(Before and after images)
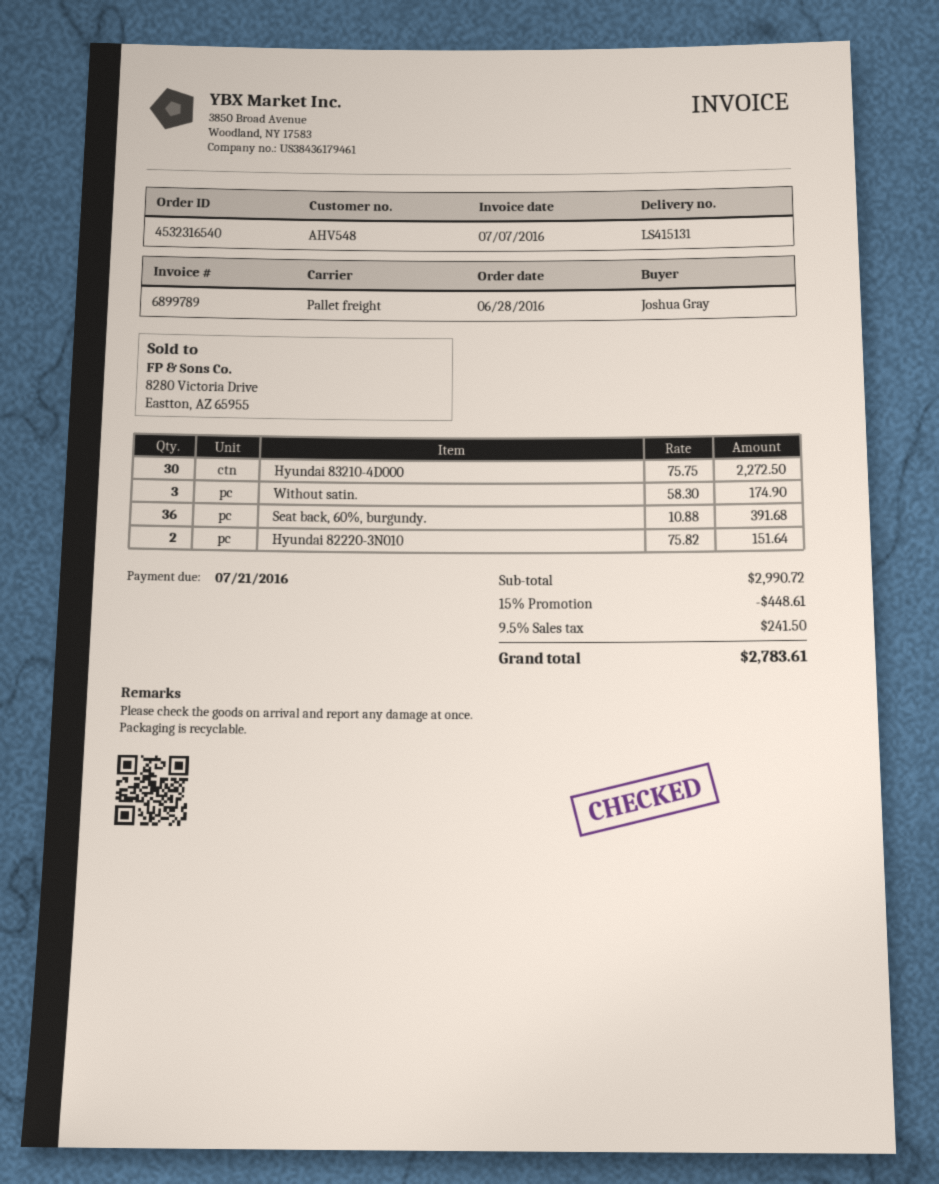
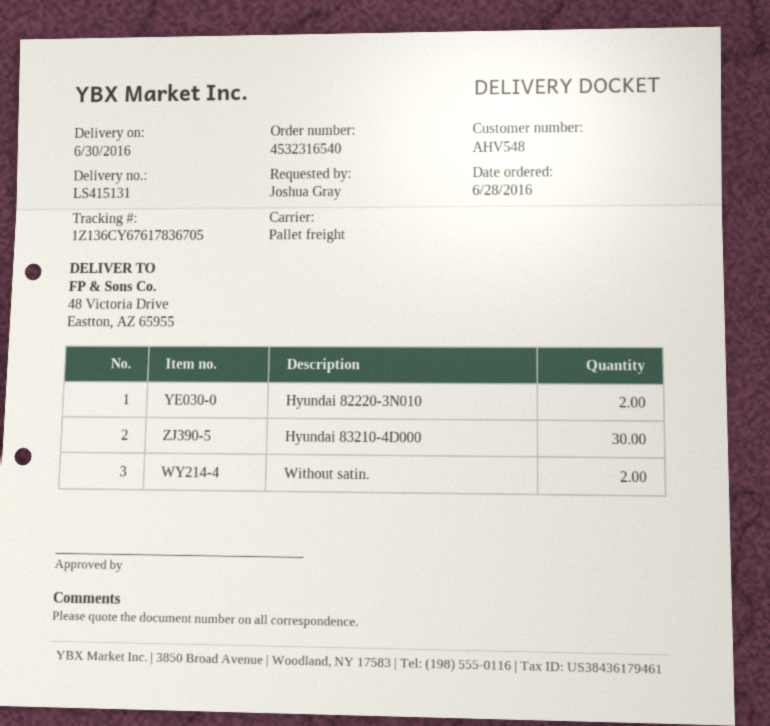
Without satin.: 3 -> 2
Seat back, 60%, burgundy.: 36 -> none

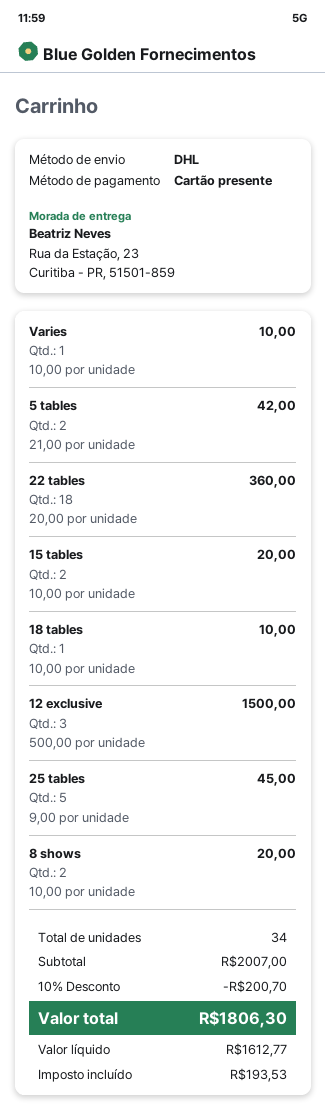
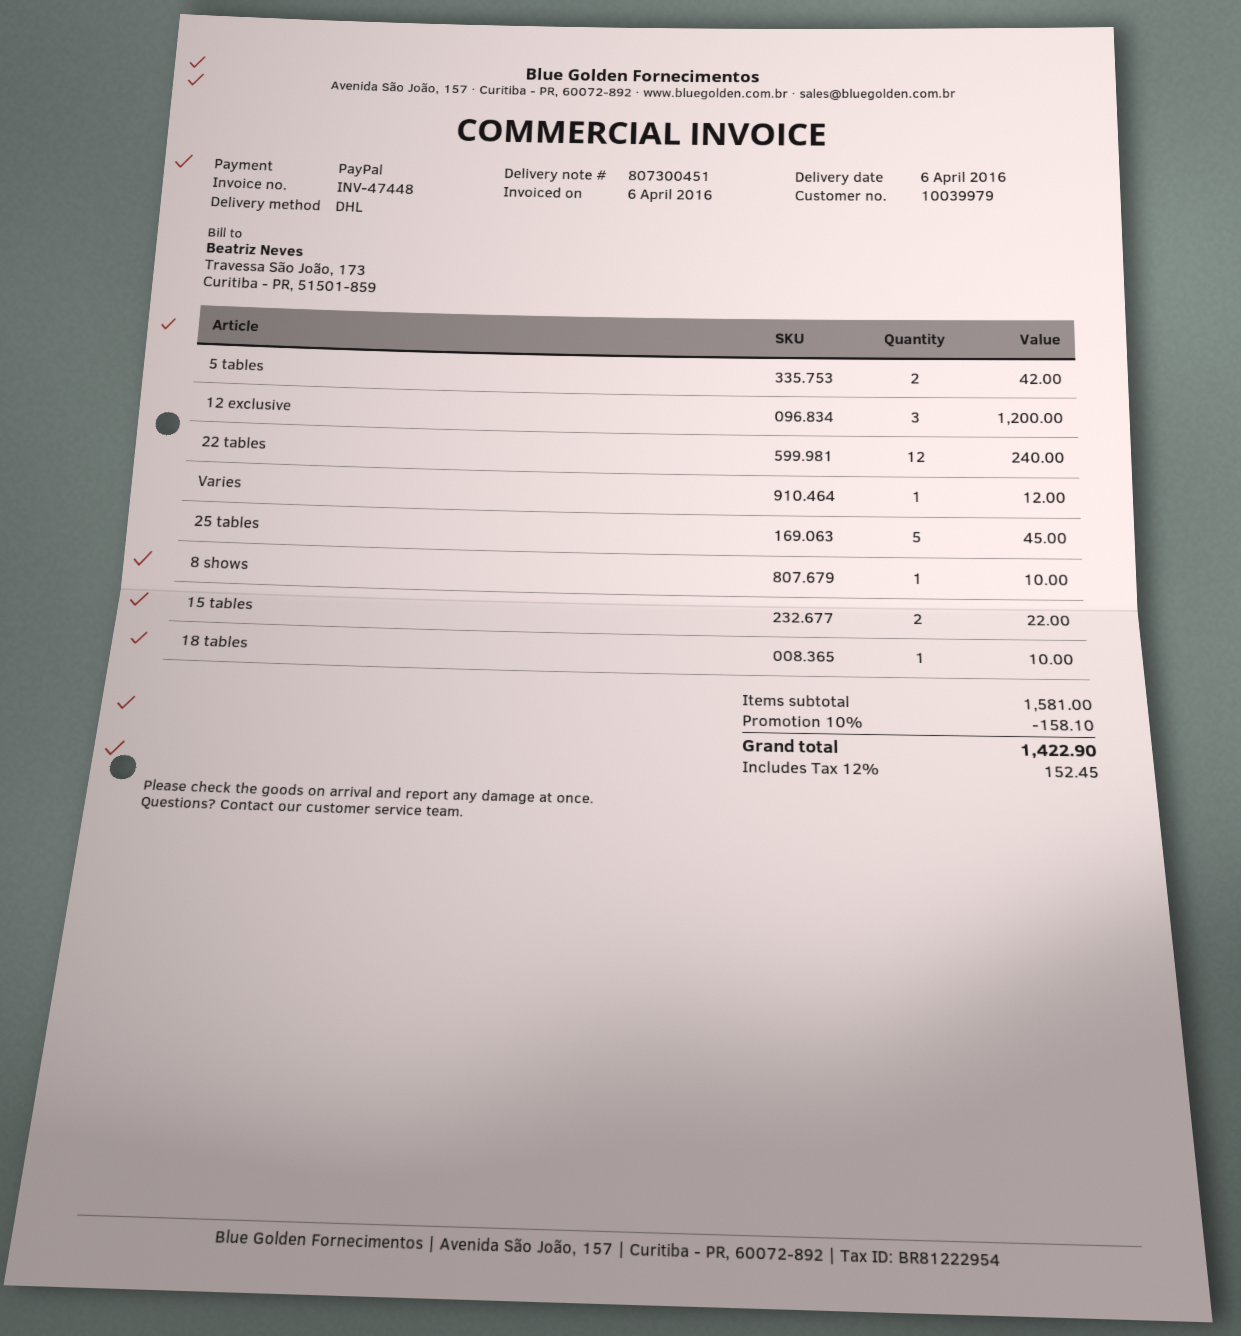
payment method: gift card -> PayPal
Varies: 1 for 10.00 -> 1 for 12.00
22 tables: 18 for 360.00 -> 12 for 240.00
15 tables: 2 for 20.00 -> 2 for 22.00
12 exclusive: 3 for 1500.00 -> 3 for 1200.00
8 shows: 2 for 20.00 -> 1 for 10.00
subtotal: 2007.00 -> 1581.00
discount: 10% = 200.70 -> 10% = 158.10
tax: 193.53 -> 152.45
total: 1806.30 -> 1422.90

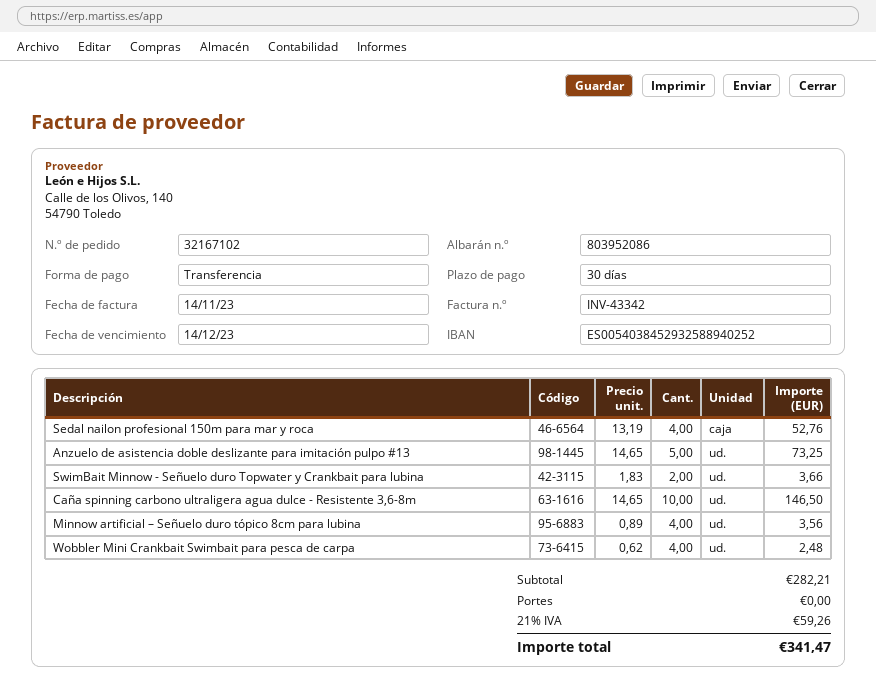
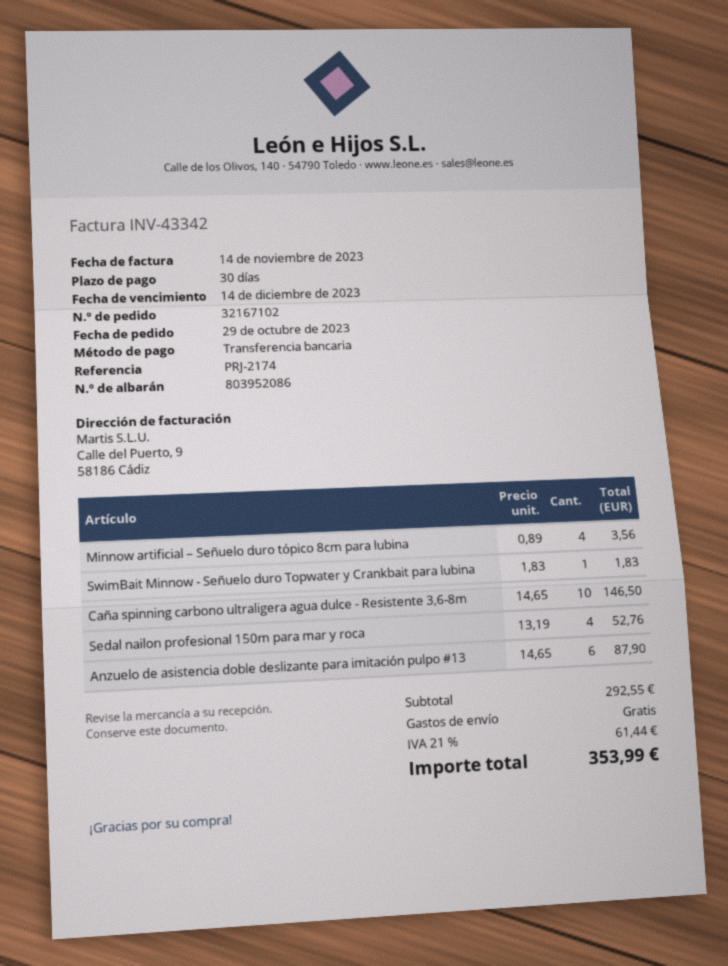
Anzuelo de asistencia doble deslizante para imitación pulpo #13: 5 x 14.65 = 73.25 -> 6 x 14.65 = 87.90
SwimBait Minnow - Señuelo duro Topwater y Crankbait para lubina: 2 x 1.83 = 3.66 -> 1 x 1.83 = 1.83
Wobbler Mini Crankbait Swimbait para pesca de carpa: 4 x 0.62 = 2.48 -> none
subtotal: 282.21 -> 292.55
tax: 21% = 59.26 -> 21% = 61.44
total: 341.47 -> 353.99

• WHAT NEEDS TO BE DONE:
What is needed is an exact output of the records above, with every picture left out.

• REPLY:
Without satin.: 3 -> 2
Seat back, 60%, burgundy.: 36 -> none

payment method: gift card -> PayPal
Varies: 1 for 10.00 -> 1 for 12.00
22 tables: 18 for 360.00 -> 12 for 240.00
15 tables: 2 for 20.00 -> 2 for 22.00
12 exclusive: 3 for 1500.00 -> 3 for 1200.00
8 shows: 2 for 20.00 -> 1 for 10.00
subtotal: 2007.00 -> 1581.00
discount: 10% = 200.70 -> 10% = 158.10
tax: 193.53 -> 152.45
total: 1806.30 -> 1422.90

Anzuelo de asistencia doble deslizante para imitación pulpo #13: 5 x 14.65 = 73.25 -> 6 x 14.65 = 87.90
SwimBait Minnow - Señuelo duro Topwater y Crankbait para lubina: 2 x 1.83 = 3.66 -> 1 x 1.83 = 1.83
Wobbler Mini Crankbait Swimbait para pesca de carpa: 4 x 0.62 = 2.48 -> none
subtotal: 282.21 -> 292.55
tax: 21% = 59.26 -> 21% = 61.44
total: 341.47 -> 353.99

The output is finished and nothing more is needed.